Gee made just four appearances and only one start before the Rangers designated him for assignment, and after a solid spring (3.20 ERA) threw just 13 uninspiring innings for Texas before being jettisoned. The Twins snapped him up just a couple days later (June 20), and he was promoted in early August after his initial call-up in late June resulted in no mound time. Gee took the roster spot of Jaime Garcia after he was traded to the Yankees, and filled in as a swingman over the final two months of the season. He made three starts and appeared in 14 games overall, and filled a pretty important role on a pitching staff that was in flux all season long for manager Paul Molitor.
Gee’s final line with the Twins won’t drive anyone crazy, but it isn’t hard to make a compelling case that re-signing him might have made some sense.
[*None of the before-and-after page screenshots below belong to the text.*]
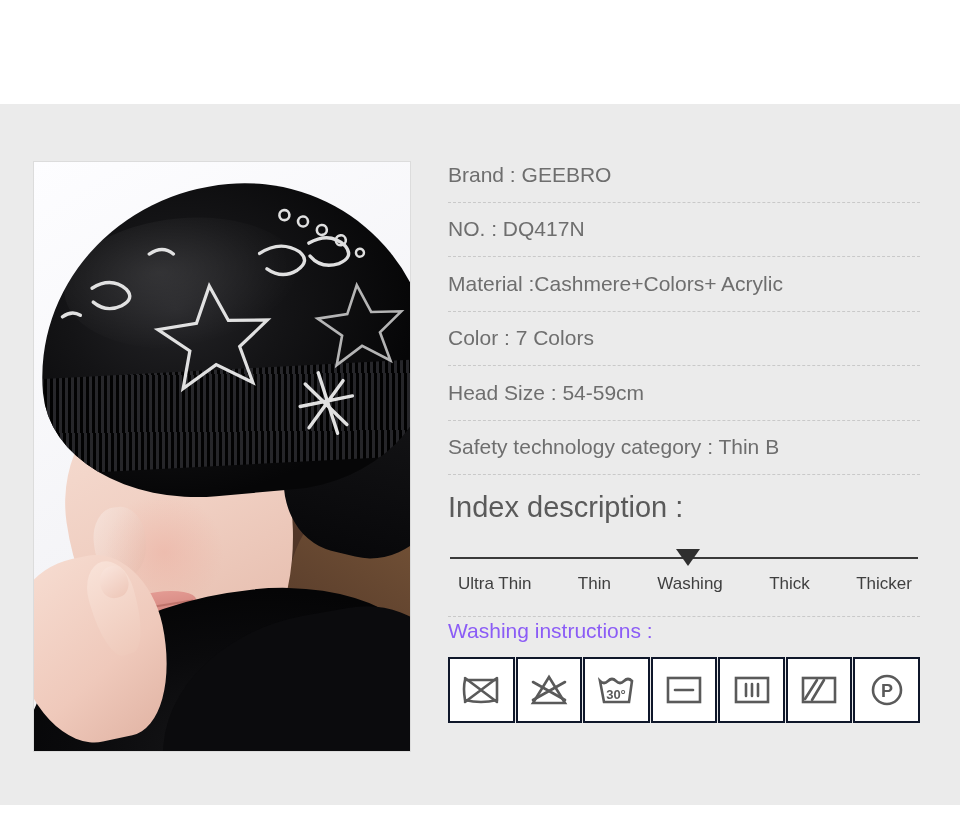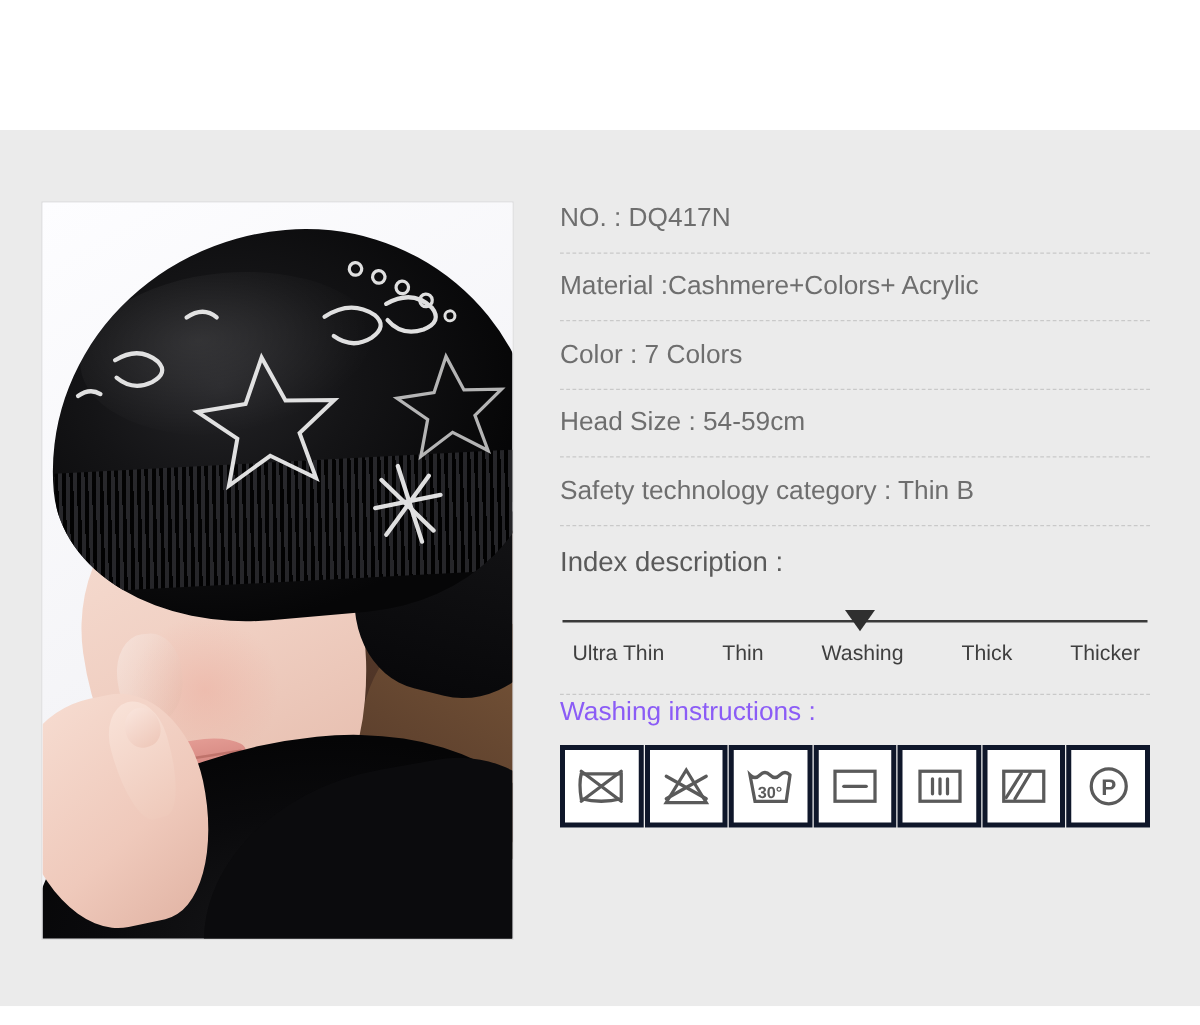--- a/index.html
+++ b/index.html
@@ -169,21 +169,21 @@
   .spec-row{
     height:53.5px;display:flex;align-items:center;
     border-bottom:1px dashed #c9c9c9;
   }
   .spec-text{
     font-size:21px;color:#6e6e6e;font-weight:400;white-space:nowrap;
     font-family:"Liberation Sans", sans-serif;
   }
 
   .index-title{
-    margin-top:16px;font-size:22px;color:#5a5a5a;
+    margin-top:16px;font-size:29px;color:#5a5a5a;
     font-family:"Liberation Sans", sans-serif;
   }
   .scale{position:relative;margin-top:22px;height:22px;}
   .scale-line{
     position:absolute;left:2px;top:11px;width:468px;height:2px;background:#3a3a3a;
   }
   .scale-marker{
     position:absolute;top:3px;left:228px;width:0;height:0;
     border-left:12px solid transparent;border-right:12px solid transparent;
     border-top:17px solid #2f2f2f;
@@ -196,21 +196,21 @@
     font-family:"Liberation Sans", sans-serif;
   }
 
   .wash-sep{border-top:1px dashed #c9c9c9;margin-top:22px;}
   .wash-title{
     margin-top:2px;font-size:21px;color:#8b5cf6;
     font-family:"Liberation Sans", sans-serif;
   }
   .icon-row{display:flex;gap:1px;margin-top:14px;}
   .wash-icon{
-    width:67px;height:66px;background:#ffffff;border:4px solid #0f172a;
+    width:67px;height:66px;background:#ffffff;border:2px solid #0f172a;
     box-sizing:border-box;display:flex;align-items:center;justify-content:center;
   }
   .wash-icon svg{display:block;}
 </style>
 </head>
 <body>
 
 <div class="page">
 
 
@@ -268,20 +268,23 @@
             <path d="M26,118 q10,-6 18,0"></path>
           </g>
         </svg>
       </div>
     </div>
   </div>
 
   <div class="panel">
 
     <div class="spec-row">
+      <span class="spec-text">Brand : GEEBRO</span>
+    </div>
+    <div class="spec-row">
       <span class="spec-text">NO. : DQ417N</span>
     </div>
     <div class="spec-row">
       <span class="spec-text">Material :Cashmere+Colors+ Acrylic</span>
     </div>
     <div class="spec-row">
       <span class="spec-text">Color : 7 Colors</span>
     </div>
     <div class="spec-row">
       <span class="spec-text">Head Size : 54-59cm</span>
He wasn’t going to cost much, and he kept the ball in the yard, posted a 3.22 ERA in 36.1 innings (3.79 FIP) and posted solid rates (7.7 K/9, 2.2 BB/9) otherwise.
As it wound up — and this is probably to the surprise of quite a few people — the Twins just ended up aiming higher in their relief efforts this offseason.
Gee didn’t do anything all that unusual with the Twins repertoire-wise. He stuck with the sinker he’s thrown quite a bit over his career, though his velocity was more in the 91-92 mph range than the 89-90 range he’d been at prior to surgery. With the Twins he scrapped his slider usage, cutting it in half in favor of more curveballs, and threw more sinkers in place of his changeup.
He didn’t return overwhelming results on his groundball rate — just 40.6 percent with the Twins, below his career rate of 44.9 percent — but the swing-and-miss numbers were encouraging. Gee had a swinging-strike rate of 10.6 percent in the 2017 season — 11 percent with Texas, 10.5 percent in Minnesota — which is well above the 9.0 percent for his career.
Now that’s not a totally apt comparison because he was a starter earlier in his career, but as far as relievers are concerned, the average AL bullpen pitcher whiff rate was 11.5 percent. Gee was in that neighborhood with some ability to throw multiple innings. It’s not hard to see teams who might value that, but it’s highly unlikely it would have been at a price much higher than the $1 million or so he got to go to Japan. And it’s perhaps even less likely he’d have seen that money in the big leagues with the freeze-out we’ve seen to this point.
Ultimately, Gee did a very good job filling in the role the Twins asked of him — almost like a modern-day Matt Guerrier, maybe? — and probably was wise to head overseas to see if he can rekindle the starting pitching flame. It seems like a decent gamble.
Grade: B+. Gee’s overall numbers were pretty good, and five of his eight September appearances came in fairly big spots. He wouldn’t have been a bad guy to bring back — but that ship has (literally) sailed.